§ Work task
How many of the lines below have the word "evaluation" in them? The answer is that number and nothing more.

----- Study material -----

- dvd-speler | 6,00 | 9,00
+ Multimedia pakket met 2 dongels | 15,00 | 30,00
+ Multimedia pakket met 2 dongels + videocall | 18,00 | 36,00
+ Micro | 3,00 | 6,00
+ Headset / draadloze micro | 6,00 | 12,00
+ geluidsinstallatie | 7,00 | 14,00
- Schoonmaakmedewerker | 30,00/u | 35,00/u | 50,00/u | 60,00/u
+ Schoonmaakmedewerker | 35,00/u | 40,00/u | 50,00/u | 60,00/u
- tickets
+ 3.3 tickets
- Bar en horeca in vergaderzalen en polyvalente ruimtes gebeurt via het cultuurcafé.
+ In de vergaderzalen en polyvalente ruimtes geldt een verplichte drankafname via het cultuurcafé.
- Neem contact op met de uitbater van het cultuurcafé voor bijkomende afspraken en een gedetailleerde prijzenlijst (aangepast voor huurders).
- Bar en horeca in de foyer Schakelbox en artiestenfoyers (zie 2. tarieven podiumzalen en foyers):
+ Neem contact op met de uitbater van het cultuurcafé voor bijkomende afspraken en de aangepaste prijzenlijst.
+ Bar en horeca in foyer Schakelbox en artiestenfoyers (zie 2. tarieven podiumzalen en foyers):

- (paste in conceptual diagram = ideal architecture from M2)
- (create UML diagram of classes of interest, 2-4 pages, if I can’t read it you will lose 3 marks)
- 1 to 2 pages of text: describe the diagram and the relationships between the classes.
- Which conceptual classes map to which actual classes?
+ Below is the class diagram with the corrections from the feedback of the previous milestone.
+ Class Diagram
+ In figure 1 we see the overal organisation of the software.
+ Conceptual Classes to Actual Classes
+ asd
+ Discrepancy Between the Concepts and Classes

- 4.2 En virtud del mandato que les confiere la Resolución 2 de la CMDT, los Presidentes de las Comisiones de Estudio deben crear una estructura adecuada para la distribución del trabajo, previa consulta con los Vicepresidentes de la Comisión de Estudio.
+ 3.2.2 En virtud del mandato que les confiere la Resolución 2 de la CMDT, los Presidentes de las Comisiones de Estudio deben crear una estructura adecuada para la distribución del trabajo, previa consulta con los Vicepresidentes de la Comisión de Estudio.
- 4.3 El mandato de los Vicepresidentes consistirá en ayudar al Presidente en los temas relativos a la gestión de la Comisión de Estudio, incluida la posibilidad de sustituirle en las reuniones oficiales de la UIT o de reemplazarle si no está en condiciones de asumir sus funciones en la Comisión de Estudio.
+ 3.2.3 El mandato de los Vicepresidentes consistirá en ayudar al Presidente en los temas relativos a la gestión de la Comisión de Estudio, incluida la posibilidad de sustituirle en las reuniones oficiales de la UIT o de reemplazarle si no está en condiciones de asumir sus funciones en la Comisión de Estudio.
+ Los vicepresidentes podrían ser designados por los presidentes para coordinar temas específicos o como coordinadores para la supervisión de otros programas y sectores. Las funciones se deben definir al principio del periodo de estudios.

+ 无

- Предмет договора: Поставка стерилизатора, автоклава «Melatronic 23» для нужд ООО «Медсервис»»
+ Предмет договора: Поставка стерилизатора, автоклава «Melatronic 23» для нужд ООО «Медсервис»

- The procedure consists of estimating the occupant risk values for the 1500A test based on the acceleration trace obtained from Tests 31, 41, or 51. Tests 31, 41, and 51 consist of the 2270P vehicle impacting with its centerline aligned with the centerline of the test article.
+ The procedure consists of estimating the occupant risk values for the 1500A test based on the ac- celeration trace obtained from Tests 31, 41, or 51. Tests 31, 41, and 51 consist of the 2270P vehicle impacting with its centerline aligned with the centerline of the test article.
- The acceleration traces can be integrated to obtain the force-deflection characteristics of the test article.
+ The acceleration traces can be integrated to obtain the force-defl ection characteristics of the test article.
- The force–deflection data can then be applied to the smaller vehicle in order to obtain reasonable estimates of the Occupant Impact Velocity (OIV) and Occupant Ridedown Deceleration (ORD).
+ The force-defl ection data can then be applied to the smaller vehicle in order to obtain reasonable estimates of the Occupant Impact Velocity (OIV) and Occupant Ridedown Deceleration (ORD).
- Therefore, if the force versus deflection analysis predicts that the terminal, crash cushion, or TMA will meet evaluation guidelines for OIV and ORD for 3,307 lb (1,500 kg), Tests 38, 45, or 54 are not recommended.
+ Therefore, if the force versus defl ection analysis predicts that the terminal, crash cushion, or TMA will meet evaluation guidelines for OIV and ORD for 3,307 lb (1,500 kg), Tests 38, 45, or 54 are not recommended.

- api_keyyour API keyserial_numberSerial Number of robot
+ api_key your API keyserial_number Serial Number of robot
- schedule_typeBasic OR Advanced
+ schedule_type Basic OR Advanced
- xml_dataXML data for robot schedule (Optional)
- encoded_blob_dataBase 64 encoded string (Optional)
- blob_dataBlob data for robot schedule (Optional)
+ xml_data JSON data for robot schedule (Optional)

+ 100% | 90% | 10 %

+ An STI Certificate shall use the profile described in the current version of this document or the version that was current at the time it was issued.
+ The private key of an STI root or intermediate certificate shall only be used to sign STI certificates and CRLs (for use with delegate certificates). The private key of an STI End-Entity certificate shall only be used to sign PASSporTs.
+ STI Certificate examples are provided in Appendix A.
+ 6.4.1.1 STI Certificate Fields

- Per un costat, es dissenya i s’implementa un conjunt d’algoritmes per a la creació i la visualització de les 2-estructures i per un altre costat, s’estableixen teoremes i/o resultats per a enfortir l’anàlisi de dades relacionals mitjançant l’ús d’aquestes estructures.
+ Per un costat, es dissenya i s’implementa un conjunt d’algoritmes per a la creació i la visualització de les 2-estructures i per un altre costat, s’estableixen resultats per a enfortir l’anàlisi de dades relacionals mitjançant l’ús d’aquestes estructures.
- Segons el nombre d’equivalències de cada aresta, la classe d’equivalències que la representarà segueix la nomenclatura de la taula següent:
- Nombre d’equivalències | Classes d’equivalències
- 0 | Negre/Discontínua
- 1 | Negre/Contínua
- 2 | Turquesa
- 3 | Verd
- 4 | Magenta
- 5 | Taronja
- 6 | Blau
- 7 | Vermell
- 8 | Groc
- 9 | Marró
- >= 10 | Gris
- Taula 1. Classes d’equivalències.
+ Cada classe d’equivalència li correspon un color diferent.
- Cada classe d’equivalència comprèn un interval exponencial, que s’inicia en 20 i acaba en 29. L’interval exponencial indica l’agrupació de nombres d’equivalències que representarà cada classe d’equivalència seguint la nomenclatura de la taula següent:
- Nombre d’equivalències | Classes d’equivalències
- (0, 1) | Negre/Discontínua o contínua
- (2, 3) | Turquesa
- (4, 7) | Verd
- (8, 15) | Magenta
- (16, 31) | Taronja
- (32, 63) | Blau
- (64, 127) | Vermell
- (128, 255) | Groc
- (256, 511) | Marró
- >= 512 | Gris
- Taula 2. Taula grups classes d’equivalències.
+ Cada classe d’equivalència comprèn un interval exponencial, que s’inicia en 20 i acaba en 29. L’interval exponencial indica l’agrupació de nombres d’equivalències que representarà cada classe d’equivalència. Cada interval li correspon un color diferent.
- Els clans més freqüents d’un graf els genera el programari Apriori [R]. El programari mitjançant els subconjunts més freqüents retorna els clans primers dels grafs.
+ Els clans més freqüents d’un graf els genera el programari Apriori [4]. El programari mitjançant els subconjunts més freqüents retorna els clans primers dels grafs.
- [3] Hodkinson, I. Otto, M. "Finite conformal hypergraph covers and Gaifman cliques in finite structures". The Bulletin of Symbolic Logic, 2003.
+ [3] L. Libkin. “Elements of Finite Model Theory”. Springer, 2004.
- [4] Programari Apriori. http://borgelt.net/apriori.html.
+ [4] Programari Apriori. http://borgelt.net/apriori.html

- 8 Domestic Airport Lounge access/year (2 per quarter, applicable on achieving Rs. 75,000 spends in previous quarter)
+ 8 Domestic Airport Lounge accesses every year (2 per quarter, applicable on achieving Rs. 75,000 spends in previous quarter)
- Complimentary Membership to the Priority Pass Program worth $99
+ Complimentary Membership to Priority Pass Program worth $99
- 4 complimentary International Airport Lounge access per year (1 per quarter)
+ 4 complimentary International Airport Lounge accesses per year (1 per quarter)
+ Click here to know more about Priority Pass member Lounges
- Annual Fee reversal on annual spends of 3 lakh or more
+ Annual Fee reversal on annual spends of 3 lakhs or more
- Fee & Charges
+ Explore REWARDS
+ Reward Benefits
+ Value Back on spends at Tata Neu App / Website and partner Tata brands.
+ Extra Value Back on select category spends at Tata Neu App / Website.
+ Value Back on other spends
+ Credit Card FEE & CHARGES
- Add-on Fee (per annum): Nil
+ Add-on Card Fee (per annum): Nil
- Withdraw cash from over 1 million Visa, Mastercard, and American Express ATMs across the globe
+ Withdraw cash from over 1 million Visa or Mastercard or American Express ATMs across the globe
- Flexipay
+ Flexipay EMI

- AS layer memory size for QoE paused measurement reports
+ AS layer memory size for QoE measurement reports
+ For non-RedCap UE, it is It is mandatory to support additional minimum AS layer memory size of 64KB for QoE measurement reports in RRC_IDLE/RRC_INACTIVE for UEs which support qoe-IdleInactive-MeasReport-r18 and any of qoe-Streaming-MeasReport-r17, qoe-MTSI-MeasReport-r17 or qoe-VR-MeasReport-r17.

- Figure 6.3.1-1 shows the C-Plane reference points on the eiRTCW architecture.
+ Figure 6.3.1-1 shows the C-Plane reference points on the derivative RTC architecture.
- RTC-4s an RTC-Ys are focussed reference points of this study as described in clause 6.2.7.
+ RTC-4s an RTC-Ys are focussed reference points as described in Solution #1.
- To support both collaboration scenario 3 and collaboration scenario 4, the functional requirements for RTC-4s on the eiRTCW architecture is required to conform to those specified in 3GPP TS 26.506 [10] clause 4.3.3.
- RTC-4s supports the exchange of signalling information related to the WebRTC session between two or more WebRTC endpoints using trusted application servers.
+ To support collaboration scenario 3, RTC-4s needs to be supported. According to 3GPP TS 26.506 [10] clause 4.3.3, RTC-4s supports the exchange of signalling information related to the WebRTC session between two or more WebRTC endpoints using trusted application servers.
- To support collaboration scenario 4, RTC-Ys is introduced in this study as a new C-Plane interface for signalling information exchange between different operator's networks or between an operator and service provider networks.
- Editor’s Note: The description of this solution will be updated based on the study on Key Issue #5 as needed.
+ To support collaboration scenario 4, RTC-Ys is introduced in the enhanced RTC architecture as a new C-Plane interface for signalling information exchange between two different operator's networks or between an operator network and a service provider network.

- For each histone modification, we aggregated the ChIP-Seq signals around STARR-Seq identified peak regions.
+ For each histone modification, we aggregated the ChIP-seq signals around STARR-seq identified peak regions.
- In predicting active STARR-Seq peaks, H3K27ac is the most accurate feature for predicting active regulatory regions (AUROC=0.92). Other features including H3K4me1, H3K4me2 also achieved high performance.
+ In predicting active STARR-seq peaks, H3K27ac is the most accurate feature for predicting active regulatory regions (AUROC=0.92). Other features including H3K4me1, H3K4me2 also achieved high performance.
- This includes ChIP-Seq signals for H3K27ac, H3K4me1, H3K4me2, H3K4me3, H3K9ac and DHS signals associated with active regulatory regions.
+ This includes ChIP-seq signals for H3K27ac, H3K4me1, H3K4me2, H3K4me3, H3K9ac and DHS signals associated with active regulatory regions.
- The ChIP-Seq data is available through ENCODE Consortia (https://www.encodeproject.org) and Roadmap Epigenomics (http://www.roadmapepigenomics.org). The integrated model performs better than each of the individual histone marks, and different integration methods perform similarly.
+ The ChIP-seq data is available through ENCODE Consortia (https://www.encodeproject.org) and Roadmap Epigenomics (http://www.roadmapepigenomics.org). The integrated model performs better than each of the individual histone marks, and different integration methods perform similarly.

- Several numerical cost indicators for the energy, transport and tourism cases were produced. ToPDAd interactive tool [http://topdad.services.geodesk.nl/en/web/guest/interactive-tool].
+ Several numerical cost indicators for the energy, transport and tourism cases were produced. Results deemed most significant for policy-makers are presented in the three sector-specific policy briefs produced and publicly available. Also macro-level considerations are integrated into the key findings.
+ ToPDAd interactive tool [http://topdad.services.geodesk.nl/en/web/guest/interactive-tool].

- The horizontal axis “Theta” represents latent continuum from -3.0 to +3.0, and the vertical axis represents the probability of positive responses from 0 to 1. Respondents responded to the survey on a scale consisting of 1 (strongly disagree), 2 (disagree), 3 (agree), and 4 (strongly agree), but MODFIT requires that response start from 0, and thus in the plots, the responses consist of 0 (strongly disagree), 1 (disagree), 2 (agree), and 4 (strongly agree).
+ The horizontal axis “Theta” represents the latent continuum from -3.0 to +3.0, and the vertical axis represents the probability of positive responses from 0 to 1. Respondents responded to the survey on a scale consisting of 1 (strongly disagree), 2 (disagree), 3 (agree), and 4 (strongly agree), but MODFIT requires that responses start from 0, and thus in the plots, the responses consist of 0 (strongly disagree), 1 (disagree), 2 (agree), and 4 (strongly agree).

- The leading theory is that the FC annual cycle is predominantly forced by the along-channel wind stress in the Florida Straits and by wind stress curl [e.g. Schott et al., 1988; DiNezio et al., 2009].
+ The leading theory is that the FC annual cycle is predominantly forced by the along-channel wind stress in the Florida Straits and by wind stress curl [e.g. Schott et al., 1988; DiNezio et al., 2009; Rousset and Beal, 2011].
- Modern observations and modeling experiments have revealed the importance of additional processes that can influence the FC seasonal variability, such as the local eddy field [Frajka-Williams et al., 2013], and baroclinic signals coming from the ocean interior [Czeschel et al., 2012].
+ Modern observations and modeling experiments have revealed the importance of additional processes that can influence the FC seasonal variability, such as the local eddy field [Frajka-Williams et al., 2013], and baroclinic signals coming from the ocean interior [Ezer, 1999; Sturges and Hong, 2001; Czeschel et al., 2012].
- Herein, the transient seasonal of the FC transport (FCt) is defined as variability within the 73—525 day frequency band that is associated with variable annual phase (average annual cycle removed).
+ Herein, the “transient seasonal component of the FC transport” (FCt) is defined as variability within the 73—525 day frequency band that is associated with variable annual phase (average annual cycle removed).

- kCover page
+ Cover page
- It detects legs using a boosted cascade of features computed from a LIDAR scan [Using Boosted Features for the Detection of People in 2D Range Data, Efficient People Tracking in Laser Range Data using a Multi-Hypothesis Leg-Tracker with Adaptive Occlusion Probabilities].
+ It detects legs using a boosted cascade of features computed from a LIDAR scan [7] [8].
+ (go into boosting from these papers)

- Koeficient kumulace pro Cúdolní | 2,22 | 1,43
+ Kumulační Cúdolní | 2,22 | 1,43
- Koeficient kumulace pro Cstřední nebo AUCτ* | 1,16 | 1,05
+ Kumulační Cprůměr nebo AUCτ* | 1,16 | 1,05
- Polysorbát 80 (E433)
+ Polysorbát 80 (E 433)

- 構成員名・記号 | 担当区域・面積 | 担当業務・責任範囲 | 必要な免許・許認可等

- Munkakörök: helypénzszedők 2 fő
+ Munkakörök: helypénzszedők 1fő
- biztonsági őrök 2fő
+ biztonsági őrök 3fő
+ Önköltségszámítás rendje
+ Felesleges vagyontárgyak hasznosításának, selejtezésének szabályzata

-----

§ Exercise output
2